INPUT MATERIAL:
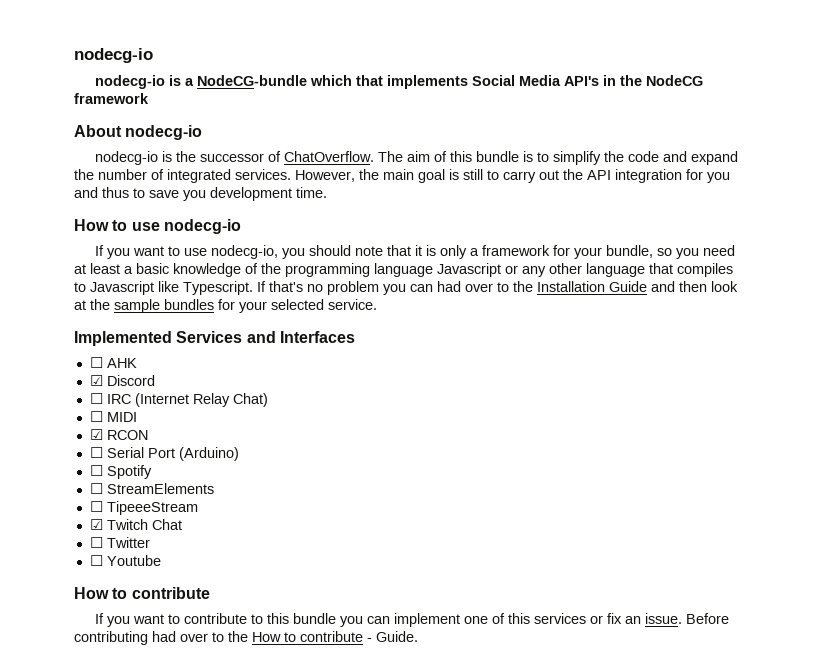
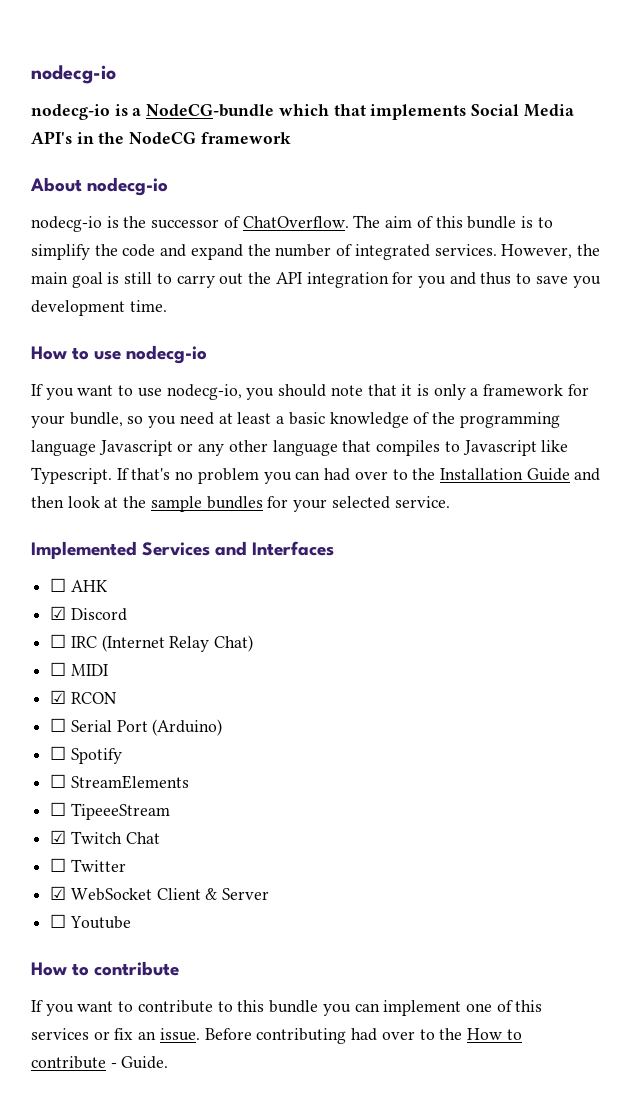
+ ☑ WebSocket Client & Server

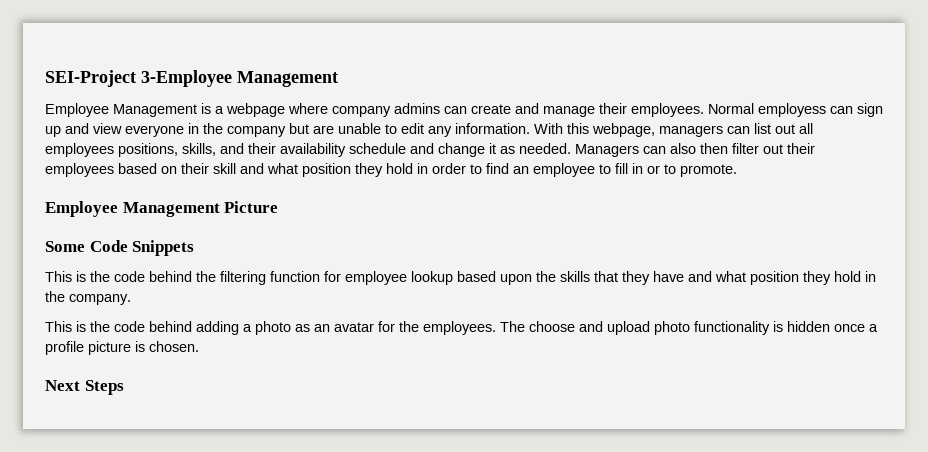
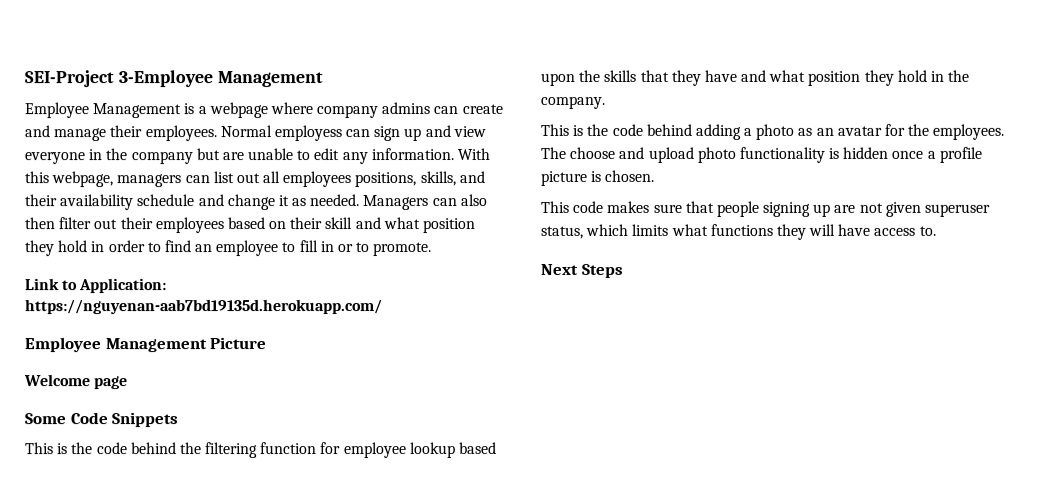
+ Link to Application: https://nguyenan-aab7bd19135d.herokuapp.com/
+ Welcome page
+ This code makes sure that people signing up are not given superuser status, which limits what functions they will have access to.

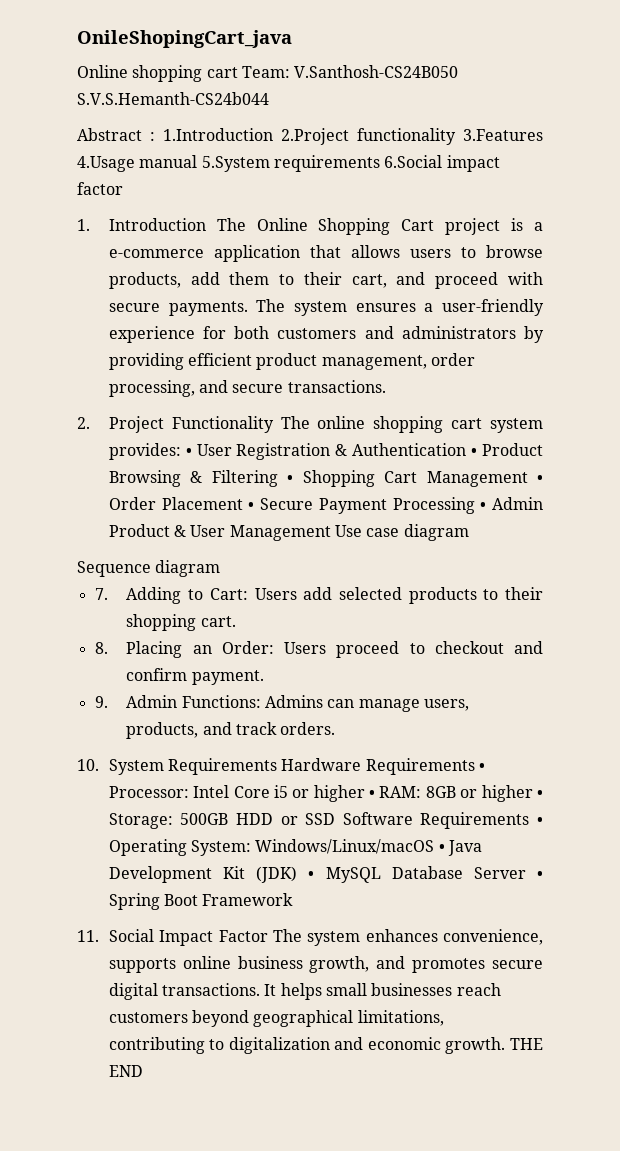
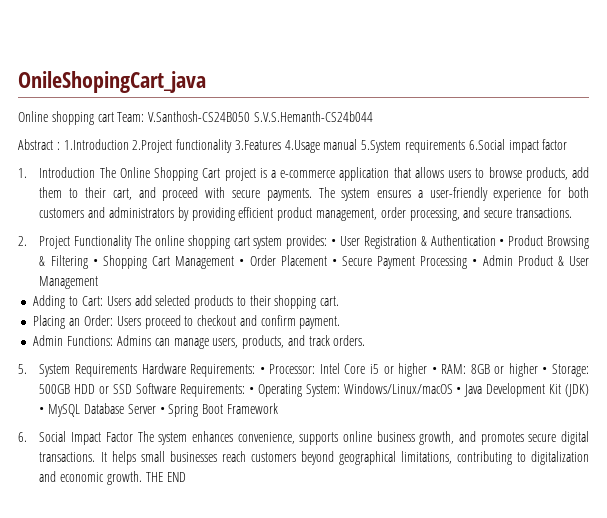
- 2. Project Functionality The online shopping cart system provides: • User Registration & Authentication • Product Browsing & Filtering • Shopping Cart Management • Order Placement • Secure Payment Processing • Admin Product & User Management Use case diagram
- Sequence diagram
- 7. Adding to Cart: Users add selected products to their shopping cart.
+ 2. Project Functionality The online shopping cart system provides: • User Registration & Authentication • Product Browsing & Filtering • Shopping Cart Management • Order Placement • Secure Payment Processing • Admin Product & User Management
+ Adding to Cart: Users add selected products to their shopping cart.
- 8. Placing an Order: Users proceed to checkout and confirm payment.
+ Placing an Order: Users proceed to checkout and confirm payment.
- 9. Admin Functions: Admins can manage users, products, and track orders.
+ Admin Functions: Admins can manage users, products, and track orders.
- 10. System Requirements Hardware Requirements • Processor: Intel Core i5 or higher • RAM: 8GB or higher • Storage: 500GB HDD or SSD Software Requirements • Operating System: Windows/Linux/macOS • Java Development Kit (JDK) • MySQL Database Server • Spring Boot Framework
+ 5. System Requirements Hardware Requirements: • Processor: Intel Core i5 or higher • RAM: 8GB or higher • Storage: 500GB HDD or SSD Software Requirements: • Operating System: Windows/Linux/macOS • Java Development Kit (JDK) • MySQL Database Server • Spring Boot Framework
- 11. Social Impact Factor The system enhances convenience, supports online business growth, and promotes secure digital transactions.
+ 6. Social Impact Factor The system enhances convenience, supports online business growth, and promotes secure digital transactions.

EXERCISE BRIEF: Exactly as they appear above, write out all the entries, but not the images.

RESPONSE TO THE TASK:
+ ☑ WebSocket Client & Server

+ Link to Application: https://nguyenan-aab7bd19135d.herokuapp.com/
+ Welcome page
+ This code makes sure that people signing up are not given superuser status, which limits what functions they will have access to.

- 2. Project Functionality The online shopping cart system provides: • User Registration & Authentication • Product Browsing & Filtering • Shopping Cart Management • Order Placement • Secure Payment Processing • Admin Product & User Management Use case diagram
- Sequence diagram
- 7. Adding to Cart: Users add selected products to their shopping cart.
+ 2. Project Functionality The online shopping cart system provides: • User Registration & Authentication • Product Browsing & Filtering • Shopping Cart Management • Order Placement • Secure Payment Processing • Admin Product & User Management
+ Adding to Cart: Users add selected products to their shopping cart.
- 8. Placing an Order: Users proceed to checkout and confirm payment.
+ Placing an Order: Users proceed to checkout and confirm payment.
- 9. Admin Functions: Admins can manage users, products, and track orders.
+ Admin Functions: Admins can manage users, products, and track orders.
- 10. System Requirements Hardware Requirements • Processor: Intel Core i5 or higher • RAM: 8GB or higher • Storage: 500GB HDD or SSD Software Requirements • Operating System: Windows/Linux/macOS • Java Development Kit (JDK) • MySQL Database Server • Spring Boot Framework
+ 5. System Requirements Hardware Requirements: • Processor: Intel Core i5 or higher • RAM: 8GB or higher • Storage: 500GB HDD or SSD Software Requirements: • Operating System: Windows/Linux/macOS • Java Development Kit (JDK) • MySQL Database Server • Spring Boot Framework
- 11. Social Impact Factor The system enhances convenience, supports online business growth, and promotes secure digital transactions.
+ 6. Social Impact Factor The system enhances convenience, supports online business growth, and promotes secure digital transactions.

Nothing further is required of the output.